Python web crawler / scraper for WG-Gesucht. Crawls the WG-Gesucht site for new apartment listings and send a message to the poster, based off your saved filters and saved text template.

Installation
------------
::

    $ pip install wg-gesucht-crawler-cli

Or, if you have virtualenvwrapper installed::

    $ mkvirtualenv wg-gesucht-crawler-cli
    $ pip install wg-gesucht-crawler-cli

Use
---
Can be run directly from the command line with::

    $ wg-gesucht-crawler-cli --help

Or if you want to use it in your own project:

.. code-block:: python

    from wg_gesucht.crawler import WgGesuchtCrawler

Just make sure to save at least one search filter as well as a template text on your wg-gesucht account.

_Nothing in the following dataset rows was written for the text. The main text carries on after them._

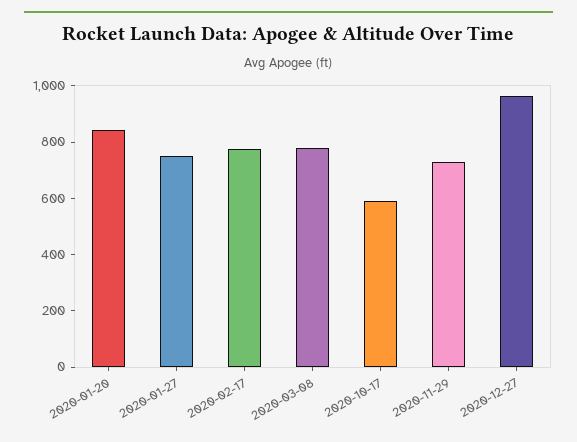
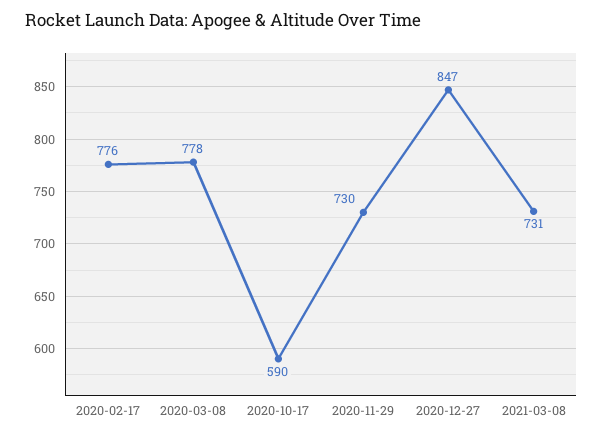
2020-01-20: 850 -> none
2020-01-27: 750 -> none
2020-12-27: 950 -> 847
2021-03-08: none -> 731

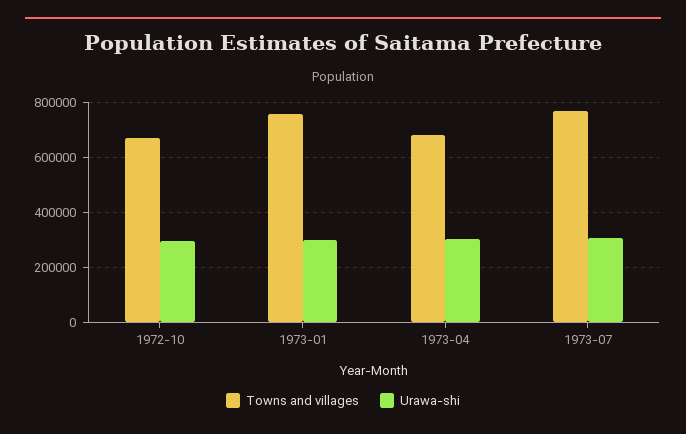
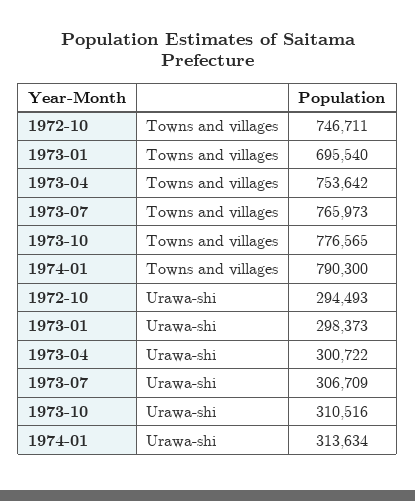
Towns and villages, 1972-10: 675000 -> 746711
Towns and villages, 1973-01: 750000 -> 695540
Towns and villages, 1973-04: 675000 -> 753642
Towns and villages, 1973-10: none -> 776565
Towns and villages, 1974-01: none -> 790300
Urawa-shi, 1973-10: none -> 310516
Urawa-shi, 1974-01: none -> 313634

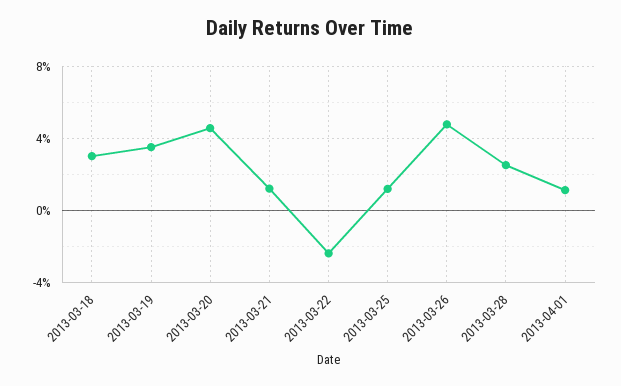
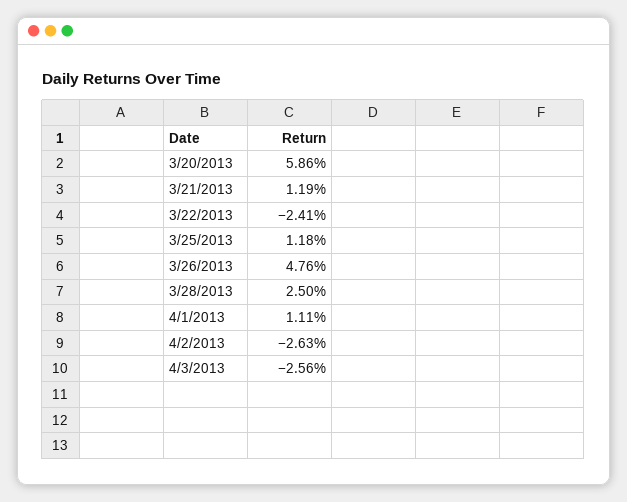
2013-03-18: 3 -> none
2013-03-19: 3.5 -> none
2013-03-20: 4.5 -> 5.86
4/2/2013: none -> -2.63
4/3/2013: none -> -2.56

* Free software: MIT license
* Documentation: https://wg-gesucht-crawler-cli.readthedocs.org.

Features
--------

* Searches https://wg-gesucht.de for new WG ads based off your saved filters
* Sends your saved template message and applies to all matching listings
* Reruns every ~5 minutes
* Run on a RPi or free EC2 micro instance 24/7 to always be one of the first to apply for new listings



**Getting Caught with reCAPTCHA**

I've made the crawler sleep for 5-8 seconds between each request to try and avoid their reCAPTCHA, but if the crawler does get caught, you can sign into your wg-gesucht account manually through the browser and solve the reCAPTCHA, then start the crawler again.
If it continues to happen, you can also increase the sleep time in the :code:`get_page()` function in :code:`wg_gesucht.py`




History
-------

Pre-release